[Saved data entries]
====

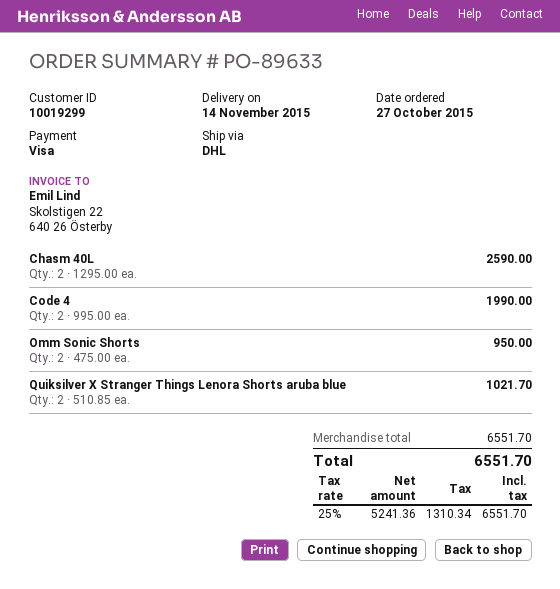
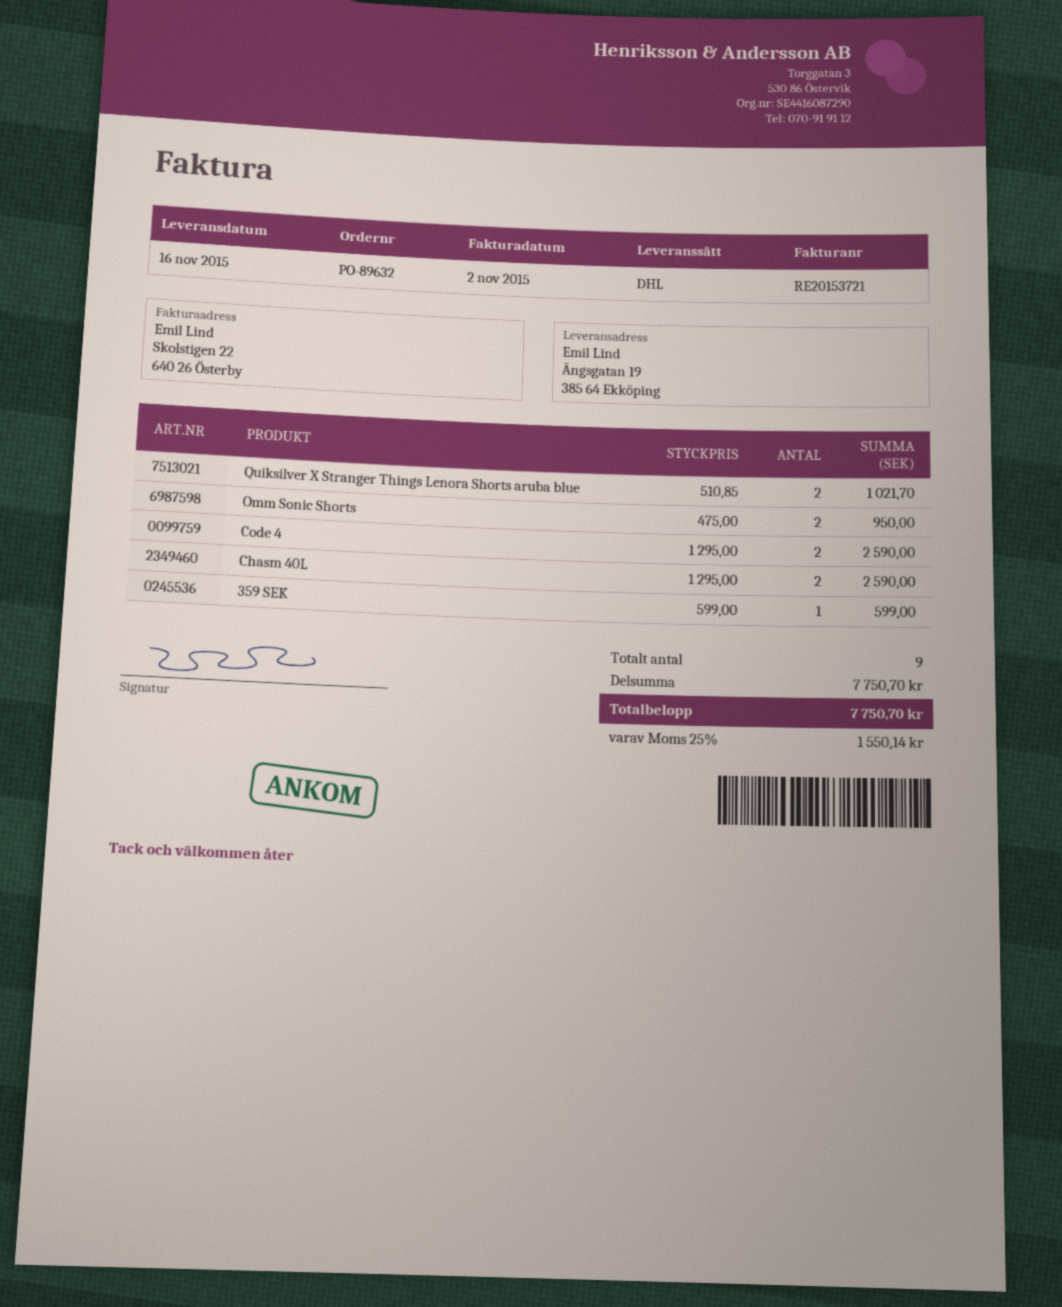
order number: PO-89633 -> PO-89632
delivery date: 2015-11-14 -> 2015-11-16
Code 4: 2 x 995.00 = 1990.00 -> 2 x 1295.00 = 2590.00
359 SEK: none -> 1 x 599.00 = 599.00
subtotal: 6551.70 -> 7750.70
tax: 25% = 1310.34 -> 25% = 1550.14
total: 6551.70 -> 7750.70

====

▶ _YOUR OBJECTIVE_:
Would you retype the lines of the data above, from the one holding "Code 4: 2 x" through its final line, exactly and without adding any other line?

▶ _THE COMPLETED TASK_:
Code 4: 2 x 995.00 = 1990.00 -> 2 x 1295.00 = 2590.00
359 SEK: none -> 1 x 599.00 = 599.00
subtotal: 6551.70 -> 7750.70
tax: 25% = 1310.34 -> 25% = 1550.14
total: 6551.70 -> 7750.70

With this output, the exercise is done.